═══ Records supplied ═══
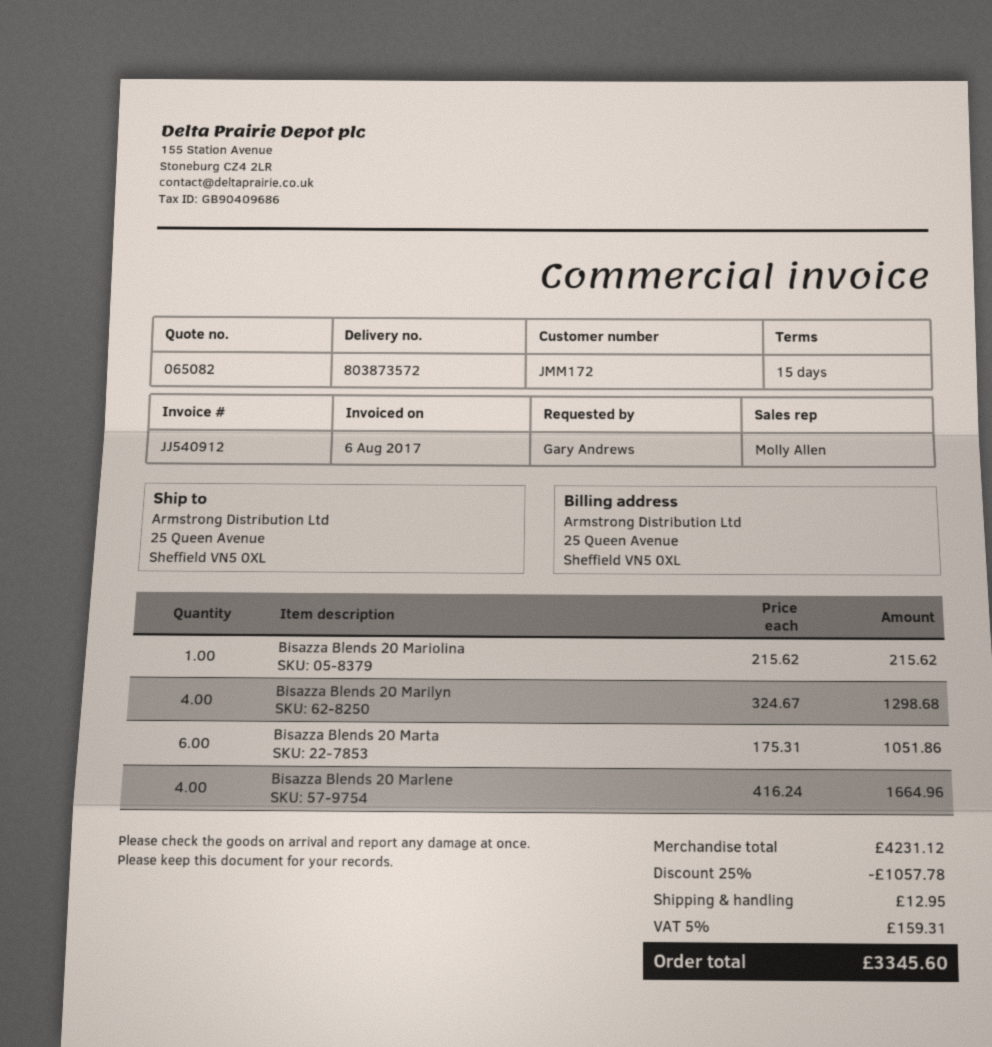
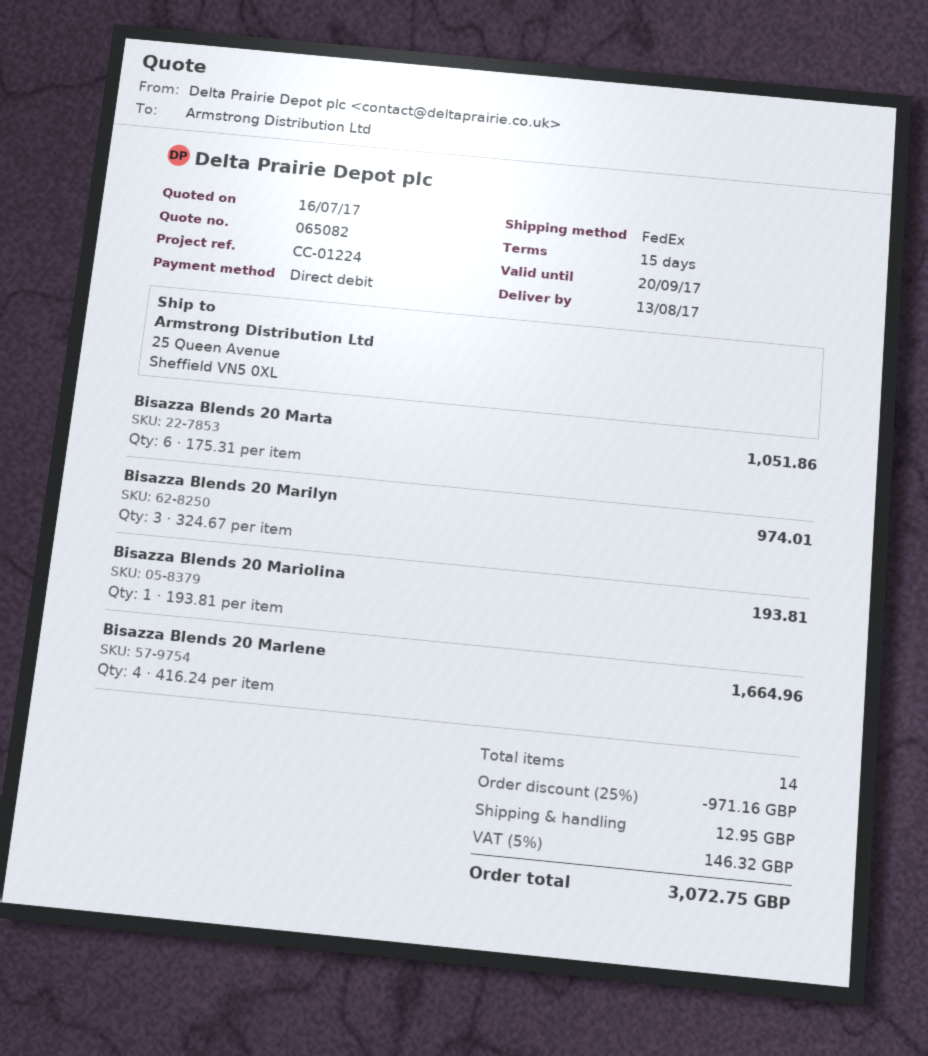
Bisazza Blends 20 Mariolina: 1 x 215.62 = 215.62 -> 1 x 193.81 = 193.81
Bisazza Blends 20 Marilyn: 4 x 324.67 = 1298.68 -> 3 x 324.67 = 974.01
discount: 25% = 1057.78 -> 25% = 971.16
tax: 5% = 159.31 -> 5% = 146.32
total: 3345.60 -> 3072.75

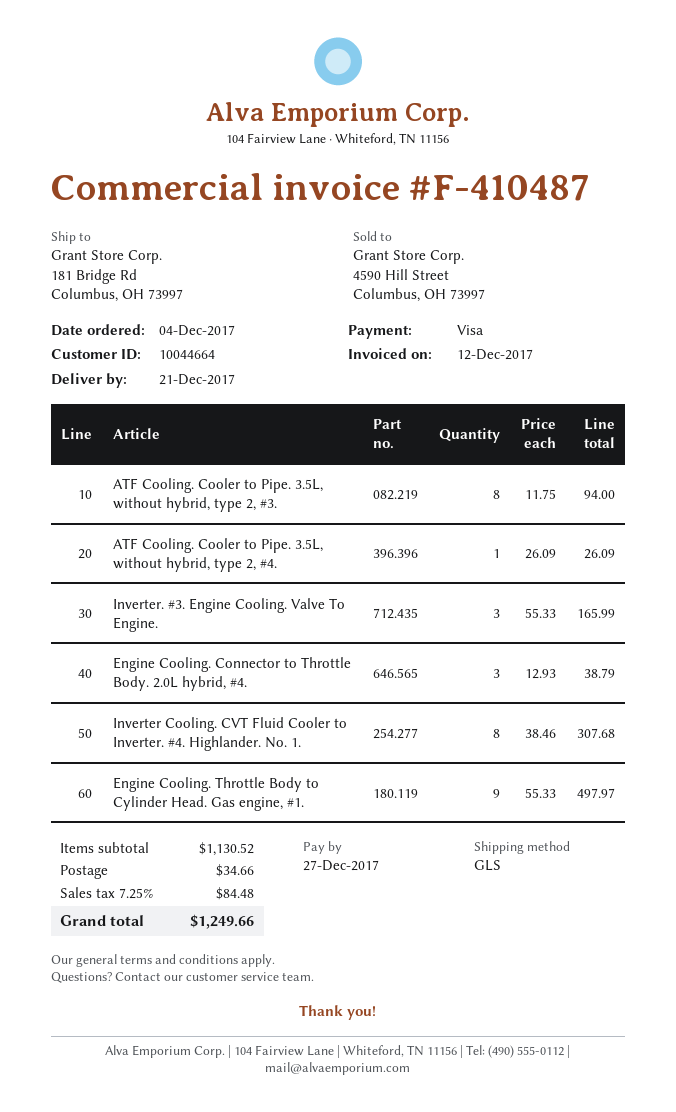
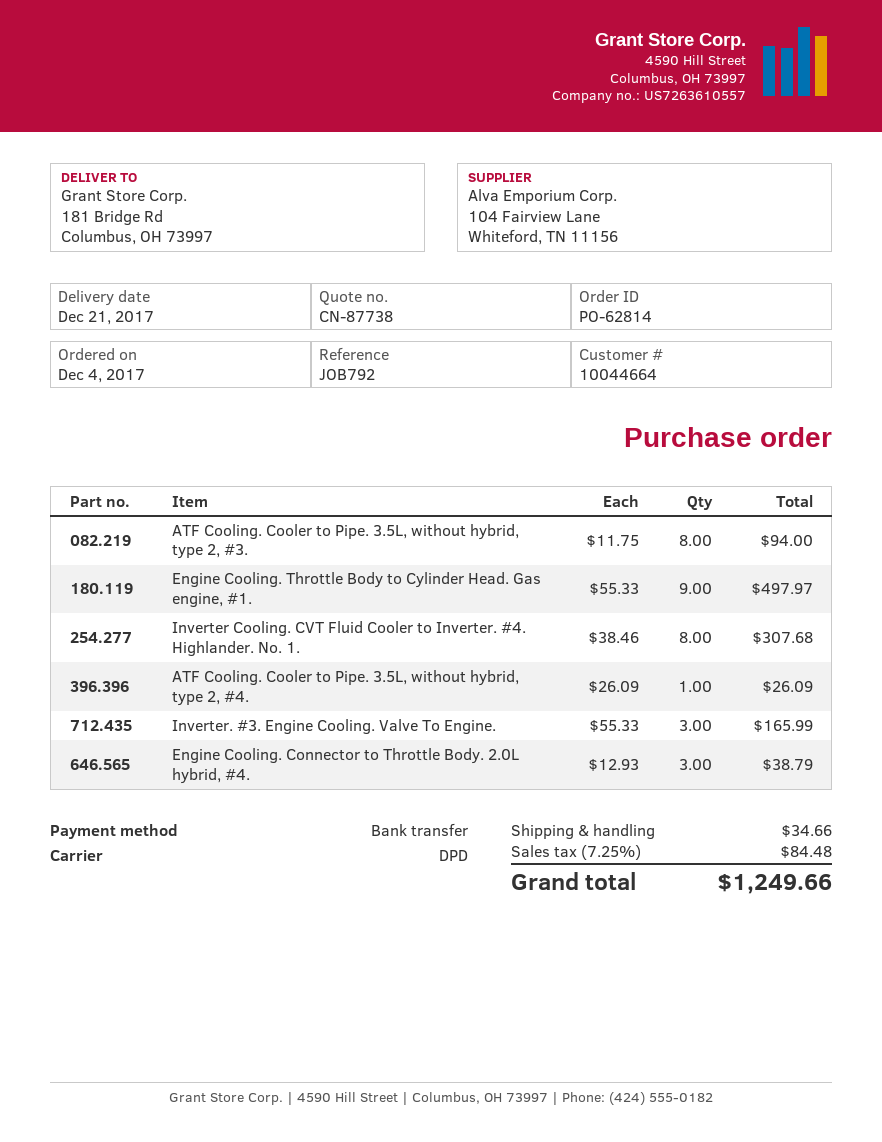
payment method: Visa -> bank transfer
shipping method: GLS -> DPD

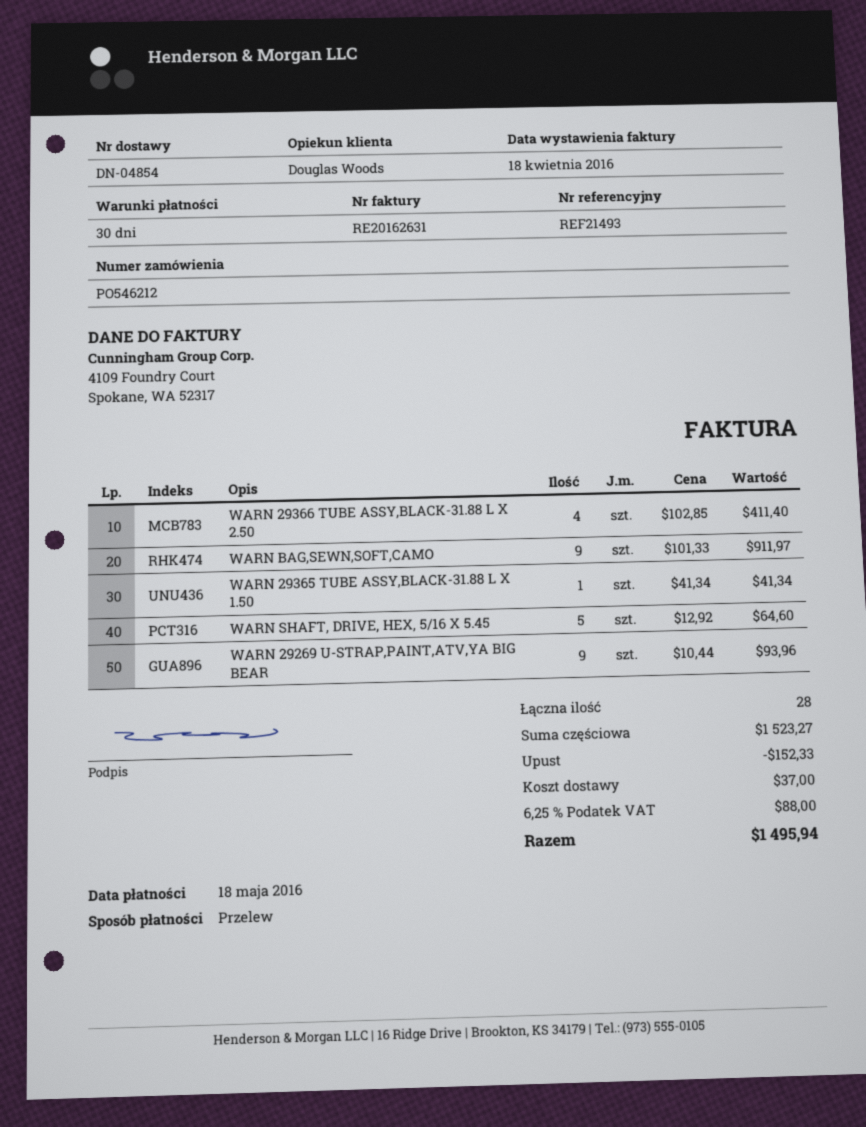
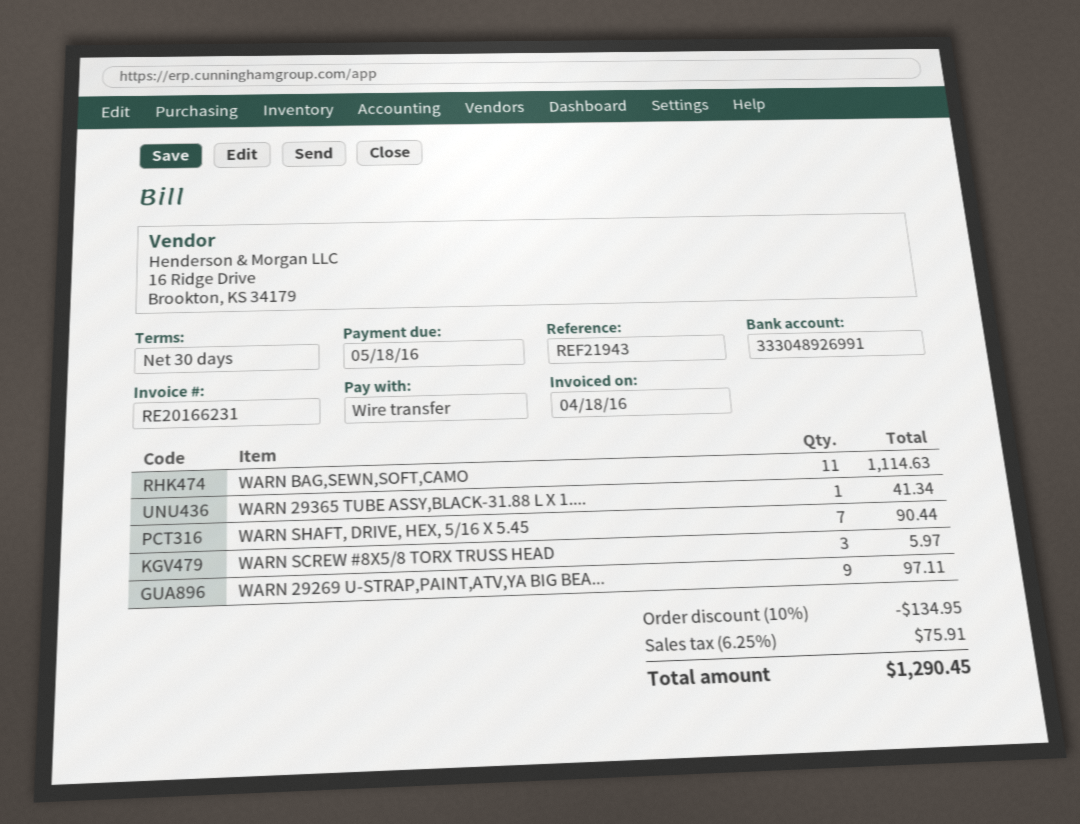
invoice number: RE20162631 -> RE20166231
reference: REF21493 -> REF21943
WARN 29366 TUBE ASSY,BLACK-31.88 L X 2.50: 4 for 411.40 -> none
WARN BAG,SEWN,SOFT,CAMO: 9 for 911.97 -> 11 for 1114.63
WARN SHAFT, DRIVE, HEX, 5/16 X 5.45: 5 for 64.60 -> 7 for 90.44
WARN 29269 U-STRAP,PAINT,ATV,YA BIG BEAR: 9 for 93.96 -> 9 for 97.11
WARN SCREW #8X5/8 TORX TRUSS HEAD: none -> 3 for 5.97
discount: 152.33 -> 134.95
shipping: 37.00 -> none
tax: 6.25% = 88.00 -> 6.25% = 75.91
total: 1495.94 -> 1290.45

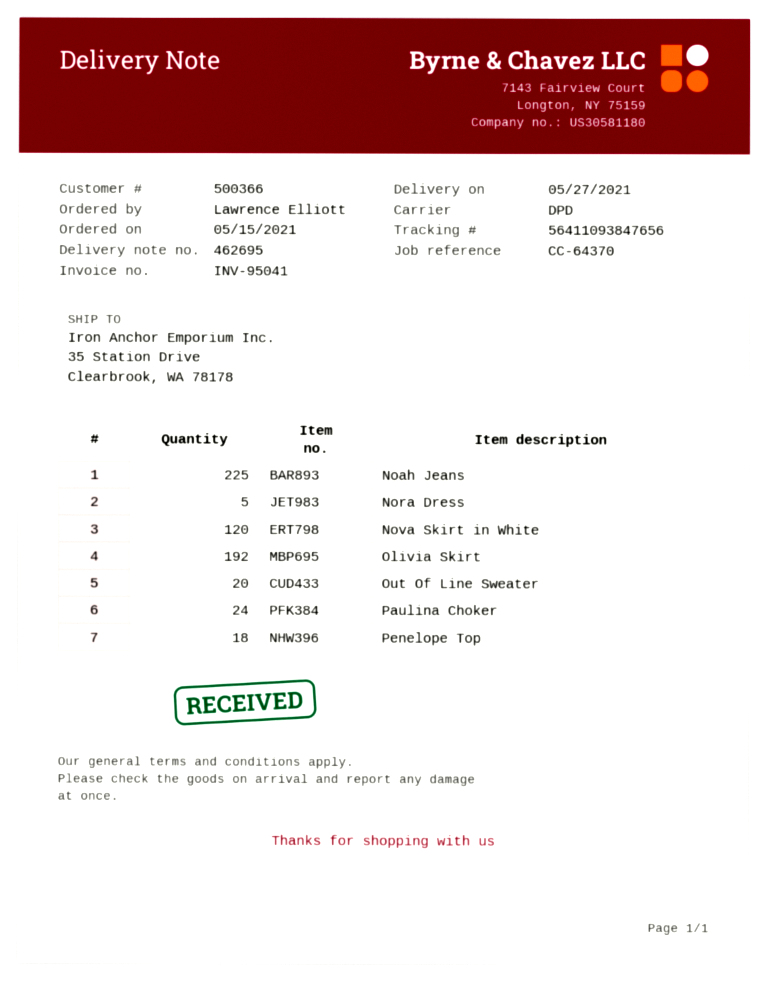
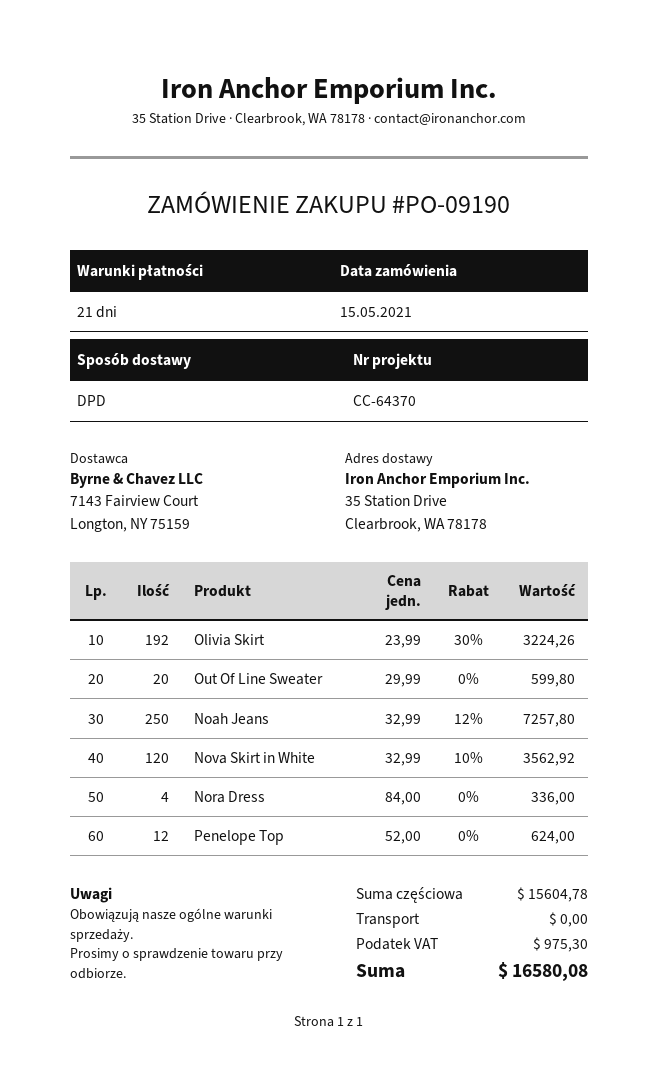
Noah Jeans: 225 -> 250
Nora Dress: 5 -> 4
Paulina Choker: 24 -> none
Penelope Top: 18 -> 12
═══
*Exercise directions*. Line count for the string "none": give the number of lines in the listing that hold it, with no other output.

*Response for this exercise*. 4